Servant: Have you had lunch? |
- Another anecdote tells of one of his friends coming over for dinner, to find Newton seated at the table deep in thought. Newton's servants, being used to this, proceeded to serve the dinner and Newton didn't snap out of it until the brandy and cigars, whereupon he declared he was sure he hadn't eaten yet, but since the evidence was right in front of him...
- Bill Gates, when Microsoft was young, anyway.
- This probably applies to computer programmers just as much as gamers, if not more.
- Sometimes, when asked if they're hungry, people who rely on very rigid schedules will respond by asking what time it is rather than considering how hungry they are.
- In a more extreme version, you'll be hungry at school at whatever period you normally have lunch, even if it's a minimum day and lunchtime isn't for hours.
- Monty Python member Eric Idle claims to do this. His "Greedy Bastard Diary", a daily blog in book form of a tour he did, records one instance where he only remembered when his vision started getting dark blurry around the edges.
- A good amount of ADHD/ADD medications suppress a person's appetite, so much so that they used to be used as diet pills. When you plain don't get hungry, and happen to lose track of time, this tends to happen.
- This example is actually an invocation of this trope, as the neurotransmitter that mediates alertness and concentration also suppresses appetite. Yes, by invoking hyperfocus, one Forgets to Eat.
- Marie Curie reportedly once collapsed from starvation as a student.
- Unfortunately, this can be one of the symptoms of depression. When your world seems to be falling apart around you, details like sustenance become unimportant.

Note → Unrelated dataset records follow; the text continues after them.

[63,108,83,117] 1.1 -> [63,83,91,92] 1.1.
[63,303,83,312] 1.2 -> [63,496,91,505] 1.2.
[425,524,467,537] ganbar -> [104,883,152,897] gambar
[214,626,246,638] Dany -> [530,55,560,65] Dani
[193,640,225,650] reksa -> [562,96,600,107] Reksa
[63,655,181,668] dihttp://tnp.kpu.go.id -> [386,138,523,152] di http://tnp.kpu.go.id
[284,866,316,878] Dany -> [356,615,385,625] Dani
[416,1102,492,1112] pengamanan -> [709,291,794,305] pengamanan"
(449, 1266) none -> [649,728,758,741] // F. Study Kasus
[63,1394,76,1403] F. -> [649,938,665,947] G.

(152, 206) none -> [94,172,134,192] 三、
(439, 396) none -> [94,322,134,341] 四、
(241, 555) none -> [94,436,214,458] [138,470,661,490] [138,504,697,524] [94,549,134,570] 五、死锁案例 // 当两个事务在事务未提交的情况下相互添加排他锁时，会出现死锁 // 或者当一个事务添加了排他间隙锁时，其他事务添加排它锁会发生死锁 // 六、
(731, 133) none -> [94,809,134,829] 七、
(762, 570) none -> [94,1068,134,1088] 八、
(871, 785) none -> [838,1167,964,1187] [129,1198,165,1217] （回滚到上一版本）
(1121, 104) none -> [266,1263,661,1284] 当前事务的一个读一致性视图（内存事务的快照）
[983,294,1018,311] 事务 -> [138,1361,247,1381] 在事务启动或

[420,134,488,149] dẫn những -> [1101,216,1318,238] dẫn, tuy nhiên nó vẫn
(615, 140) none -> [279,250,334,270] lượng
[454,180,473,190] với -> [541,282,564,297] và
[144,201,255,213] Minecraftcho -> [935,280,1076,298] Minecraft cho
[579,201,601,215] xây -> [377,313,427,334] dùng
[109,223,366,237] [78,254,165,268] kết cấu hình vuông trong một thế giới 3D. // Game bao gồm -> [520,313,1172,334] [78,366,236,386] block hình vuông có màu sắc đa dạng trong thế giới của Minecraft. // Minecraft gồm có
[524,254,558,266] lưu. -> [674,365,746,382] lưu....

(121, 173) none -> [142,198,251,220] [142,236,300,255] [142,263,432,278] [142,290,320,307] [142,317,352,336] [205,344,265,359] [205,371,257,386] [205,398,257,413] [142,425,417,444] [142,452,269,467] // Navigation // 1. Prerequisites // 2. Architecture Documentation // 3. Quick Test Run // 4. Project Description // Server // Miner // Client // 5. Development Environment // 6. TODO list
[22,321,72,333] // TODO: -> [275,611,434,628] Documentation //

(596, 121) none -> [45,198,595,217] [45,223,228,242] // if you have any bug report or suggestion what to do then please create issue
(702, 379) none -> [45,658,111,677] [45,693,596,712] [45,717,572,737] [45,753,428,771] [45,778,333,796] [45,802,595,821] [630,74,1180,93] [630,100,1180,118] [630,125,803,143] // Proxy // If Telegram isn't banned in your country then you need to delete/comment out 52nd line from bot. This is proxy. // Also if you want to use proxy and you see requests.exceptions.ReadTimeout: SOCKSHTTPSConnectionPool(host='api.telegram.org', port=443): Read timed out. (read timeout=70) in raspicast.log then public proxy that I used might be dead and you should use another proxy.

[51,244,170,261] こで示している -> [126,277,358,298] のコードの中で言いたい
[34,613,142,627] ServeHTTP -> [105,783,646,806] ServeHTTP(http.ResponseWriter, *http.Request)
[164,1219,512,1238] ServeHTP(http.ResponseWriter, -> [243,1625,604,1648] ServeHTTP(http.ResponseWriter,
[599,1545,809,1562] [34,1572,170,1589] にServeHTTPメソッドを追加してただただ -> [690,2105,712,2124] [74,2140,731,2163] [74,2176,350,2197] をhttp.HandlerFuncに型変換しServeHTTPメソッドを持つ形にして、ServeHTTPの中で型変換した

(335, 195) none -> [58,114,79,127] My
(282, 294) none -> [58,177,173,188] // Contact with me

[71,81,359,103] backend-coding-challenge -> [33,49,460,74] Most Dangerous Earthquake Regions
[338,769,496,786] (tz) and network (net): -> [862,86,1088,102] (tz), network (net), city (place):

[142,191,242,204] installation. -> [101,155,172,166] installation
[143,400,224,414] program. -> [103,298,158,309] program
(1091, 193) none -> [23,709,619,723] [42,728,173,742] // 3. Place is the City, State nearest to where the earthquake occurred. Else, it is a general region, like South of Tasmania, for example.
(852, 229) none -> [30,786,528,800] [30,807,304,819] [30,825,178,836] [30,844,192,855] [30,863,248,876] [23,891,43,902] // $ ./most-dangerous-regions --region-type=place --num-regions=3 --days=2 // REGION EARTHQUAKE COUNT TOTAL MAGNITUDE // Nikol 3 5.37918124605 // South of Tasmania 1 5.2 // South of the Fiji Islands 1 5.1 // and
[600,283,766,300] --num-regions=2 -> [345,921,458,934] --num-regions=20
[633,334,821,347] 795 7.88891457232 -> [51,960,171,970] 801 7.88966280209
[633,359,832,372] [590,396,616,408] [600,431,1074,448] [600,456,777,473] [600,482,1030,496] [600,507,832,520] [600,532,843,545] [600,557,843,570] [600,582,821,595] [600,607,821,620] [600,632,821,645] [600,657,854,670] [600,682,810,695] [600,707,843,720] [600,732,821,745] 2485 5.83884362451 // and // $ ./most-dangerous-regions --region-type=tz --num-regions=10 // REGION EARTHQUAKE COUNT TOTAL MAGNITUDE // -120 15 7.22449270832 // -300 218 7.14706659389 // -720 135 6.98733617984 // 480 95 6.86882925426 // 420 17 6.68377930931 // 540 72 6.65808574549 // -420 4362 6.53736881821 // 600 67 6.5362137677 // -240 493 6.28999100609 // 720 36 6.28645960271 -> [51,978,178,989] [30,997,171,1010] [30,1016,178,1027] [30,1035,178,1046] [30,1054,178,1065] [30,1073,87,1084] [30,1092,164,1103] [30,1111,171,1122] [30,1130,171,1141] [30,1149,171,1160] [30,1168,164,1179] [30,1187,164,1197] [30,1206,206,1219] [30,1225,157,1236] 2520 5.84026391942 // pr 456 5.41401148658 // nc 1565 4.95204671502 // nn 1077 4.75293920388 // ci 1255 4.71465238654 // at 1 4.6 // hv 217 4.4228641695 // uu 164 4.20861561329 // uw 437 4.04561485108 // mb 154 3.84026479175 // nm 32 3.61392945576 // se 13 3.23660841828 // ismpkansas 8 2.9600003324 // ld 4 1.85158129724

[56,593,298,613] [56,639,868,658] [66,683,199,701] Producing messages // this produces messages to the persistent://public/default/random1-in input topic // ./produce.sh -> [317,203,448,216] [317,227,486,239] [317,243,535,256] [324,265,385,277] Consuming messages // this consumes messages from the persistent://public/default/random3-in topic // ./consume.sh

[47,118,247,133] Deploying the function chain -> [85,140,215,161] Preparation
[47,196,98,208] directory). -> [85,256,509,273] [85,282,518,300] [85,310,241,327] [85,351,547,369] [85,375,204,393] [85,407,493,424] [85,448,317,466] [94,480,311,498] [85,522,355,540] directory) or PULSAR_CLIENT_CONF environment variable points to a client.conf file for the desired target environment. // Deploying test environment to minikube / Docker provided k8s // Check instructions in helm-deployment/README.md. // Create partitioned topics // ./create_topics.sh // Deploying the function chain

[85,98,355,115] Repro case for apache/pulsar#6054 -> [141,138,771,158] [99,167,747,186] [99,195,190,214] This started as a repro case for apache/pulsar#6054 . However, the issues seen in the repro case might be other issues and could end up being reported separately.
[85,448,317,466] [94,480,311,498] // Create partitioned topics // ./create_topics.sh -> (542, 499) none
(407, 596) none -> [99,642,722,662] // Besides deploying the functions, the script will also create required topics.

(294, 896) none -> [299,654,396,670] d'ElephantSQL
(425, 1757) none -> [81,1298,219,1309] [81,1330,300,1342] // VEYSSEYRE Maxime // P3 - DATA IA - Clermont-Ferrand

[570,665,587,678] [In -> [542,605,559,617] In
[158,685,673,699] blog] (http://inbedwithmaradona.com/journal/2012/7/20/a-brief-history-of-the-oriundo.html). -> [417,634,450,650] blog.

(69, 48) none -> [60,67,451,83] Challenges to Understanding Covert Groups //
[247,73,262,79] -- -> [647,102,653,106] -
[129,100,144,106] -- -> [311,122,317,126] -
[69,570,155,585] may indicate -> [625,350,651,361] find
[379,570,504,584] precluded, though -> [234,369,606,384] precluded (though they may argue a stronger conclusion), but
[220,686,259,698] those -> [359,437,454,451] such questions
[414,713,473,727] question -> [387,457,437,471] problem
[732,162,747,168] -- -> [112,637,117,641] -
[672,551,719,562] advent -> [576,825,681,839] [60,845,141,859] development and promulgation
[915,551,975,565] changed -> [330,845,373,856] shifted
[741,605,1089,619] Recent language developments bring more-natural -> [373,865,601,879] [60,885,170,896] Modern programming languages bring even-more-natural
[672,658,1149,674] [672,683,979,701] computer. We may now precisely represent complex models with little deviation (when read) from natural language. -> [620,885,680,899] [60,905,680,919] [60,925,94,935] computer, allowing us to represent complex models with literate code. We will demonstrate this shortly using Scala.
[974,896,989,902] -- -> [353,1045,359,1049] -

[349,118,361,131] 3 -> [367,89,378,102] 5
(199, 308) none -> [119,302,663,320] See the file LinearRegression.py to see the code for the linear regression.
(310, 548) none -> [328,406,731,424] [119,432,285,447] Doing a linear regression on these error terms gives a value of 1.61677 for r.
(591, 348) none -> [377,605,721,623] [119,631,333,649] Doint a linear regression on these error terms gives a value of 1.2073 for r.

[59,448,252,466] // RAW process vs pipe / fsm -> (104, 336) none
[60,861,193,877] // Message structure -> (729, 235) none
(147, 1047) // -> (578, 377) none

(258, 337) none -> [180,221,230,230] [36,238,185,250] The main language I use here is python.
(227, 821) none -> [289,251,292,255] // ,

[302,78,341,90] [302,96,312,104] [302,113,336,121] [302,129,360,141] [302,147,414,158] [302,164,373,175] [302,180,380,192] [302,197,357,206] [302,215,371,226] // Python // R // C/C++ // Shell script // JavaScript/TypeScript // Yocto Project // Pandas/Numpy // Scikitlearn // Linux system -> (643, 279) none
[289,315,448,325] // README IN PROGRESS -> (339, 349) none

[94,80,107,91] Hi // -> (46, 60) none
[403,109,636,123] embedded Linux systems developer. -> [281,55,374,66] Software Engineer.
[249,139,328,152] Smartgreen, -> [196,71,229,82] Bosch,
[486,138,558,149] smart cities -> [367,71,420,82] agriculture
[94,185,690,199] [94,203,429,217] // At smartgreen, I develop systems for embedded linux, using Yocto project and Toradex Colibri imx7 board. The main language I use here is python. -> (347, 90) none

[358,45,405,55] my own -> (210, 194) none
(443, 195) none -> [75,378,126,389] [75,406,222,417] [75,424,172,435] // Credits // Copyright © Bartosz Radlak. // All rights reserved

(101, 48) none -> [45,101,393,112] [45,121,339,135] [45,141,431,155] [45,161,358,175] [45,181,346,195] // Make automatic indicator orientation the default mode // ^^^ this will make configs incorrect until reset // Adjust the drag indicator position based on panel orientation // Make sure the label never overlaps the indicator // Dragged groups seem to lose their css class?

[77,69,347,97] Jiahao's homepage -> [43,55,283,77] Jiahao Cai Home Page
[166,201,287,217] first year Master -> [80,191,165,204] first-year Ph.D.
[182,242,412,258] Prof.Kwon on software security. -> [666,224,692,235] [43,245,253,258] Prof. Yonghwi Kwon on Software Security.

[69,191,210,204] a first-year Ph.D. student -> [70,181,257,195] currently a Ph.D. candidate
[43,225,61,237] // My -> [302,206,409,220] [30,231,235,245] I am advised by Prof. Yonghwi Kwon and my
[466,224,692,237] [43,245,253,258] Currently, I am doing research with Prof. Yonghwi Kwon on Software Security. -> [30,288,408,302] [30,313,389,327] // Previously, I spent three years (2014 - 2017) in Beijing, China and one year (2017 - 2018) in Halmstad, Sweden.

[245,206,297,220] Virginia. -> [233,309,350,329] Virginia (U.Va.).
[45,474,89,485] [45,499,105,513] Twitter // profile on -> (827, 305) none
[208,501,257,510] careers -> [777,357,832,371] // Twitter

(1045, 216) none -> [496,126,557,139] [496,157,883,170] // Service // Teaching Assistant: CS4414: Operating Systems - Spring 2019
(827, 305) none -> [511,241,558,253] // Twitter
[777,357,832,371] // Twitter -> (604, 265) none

- Equally unfortunately, individuals who suffer from Social Anxiety or other anxiety disorders tend to shy away from going near the lunch room or cafeteria, let alone ordering something. Thankfully there are alternatives (study classes during lunch at school, your office at work) but in some cases this can be a case of Too Scared to Eat instead of Forgets to Eat.
- It can also be a symptom of schizophrenia, as those with severe negative symptoms will begin to lose their ability to take care of themselves.
- And those with paranoia, either as a result of schizophrenia or other disorders, may refuse food on the grounds that someone has poisoned it.
- College or graduate students under stress (during finals, for example) fall victim to this trope. Sometimes that "A" in English eclipses whatever the cafeteria is serving. Goes double if what the cafeteria is serving is unrecognizable or unappetizing.
- Writers fall victim to this. Frequently they get hyperfocused on what they're writing so they don't lose their train of thought, and when they finish that particular article, page, chapter, etc., they'll come back to reality and suddenly notice, "Huh, I'm starving."
- Oftentimes victims of child abuse will fall into this trope, whether they were malnourished as punishment, had unnecessary medications slipped into their meals, or because they've had such extensive mental and emotional abuse that they lack interest in eating due to feeling they aren't worthy of food.
- It is notable that fierce hunger pangs can be confused for extreme nausea, especially under times of stress or sickness. This makes the idea of eating quite unappealing, even if you've gone for days without a real meal.
You've been on this site for how long? Hey you, go eat some food!